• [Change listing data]
☆ ☆ ☆ ☆

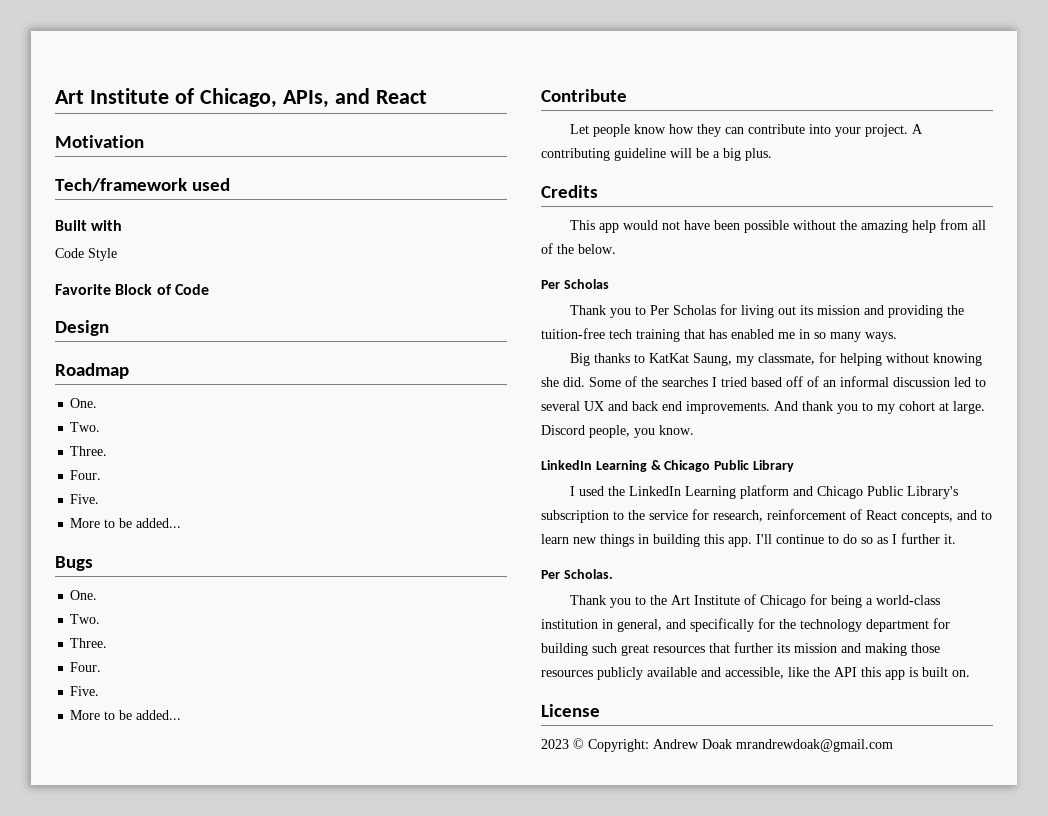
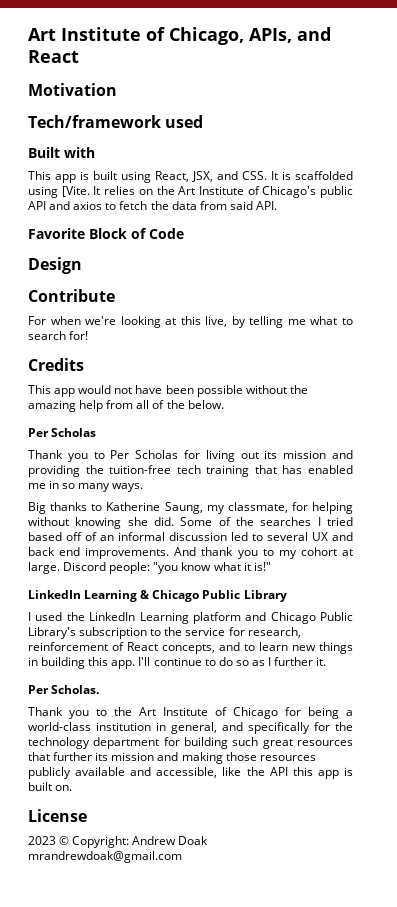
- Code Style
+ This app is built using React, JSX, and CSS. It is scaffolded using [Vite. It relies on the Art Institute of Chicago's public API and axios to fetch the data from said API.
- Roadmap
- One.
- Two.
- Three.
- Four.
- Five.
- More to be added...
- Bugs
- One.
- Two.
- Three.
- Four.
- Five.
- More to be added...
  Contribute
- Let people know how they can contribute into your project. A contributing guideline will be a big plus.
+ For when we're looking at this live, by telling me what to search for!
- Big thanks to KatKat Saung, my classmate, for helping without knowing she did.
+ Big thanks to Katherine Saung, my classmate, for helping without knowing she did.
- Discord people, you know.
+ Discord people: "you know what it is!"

☆ ☆ ☆ ☆

• [REQUIRED ACTION]
Output all data exactly, omitting images.

• [COMPLETED EXERCISE]
- Code Style
+ This app is built using React, JSX, and CSS. It is scaffolded using [Vite. It relies on the Art Institute of Chicago's public API and axios to fetch the data from said API.
- Roadmap
- One.
- Two.
- Three.
- Four.
- Five.
- More to be added...
- Bugs
- One.
- Two.
- Three.
- Four.
- Five.
- More to be added...
  Contribute
- Let people know how they can contribute into your project. A contributing guideline will be a big plus.
+ For when we're looking at this live, by telling me what to search for!
- Big thanks to KatKat Saung, my classmate, for helping without knowing she did.
+ Big thanks to Katherine Saung, my classmate, for helping without knowing she did.
- Discord people, you know.
+ Discord people: "you know what it is!"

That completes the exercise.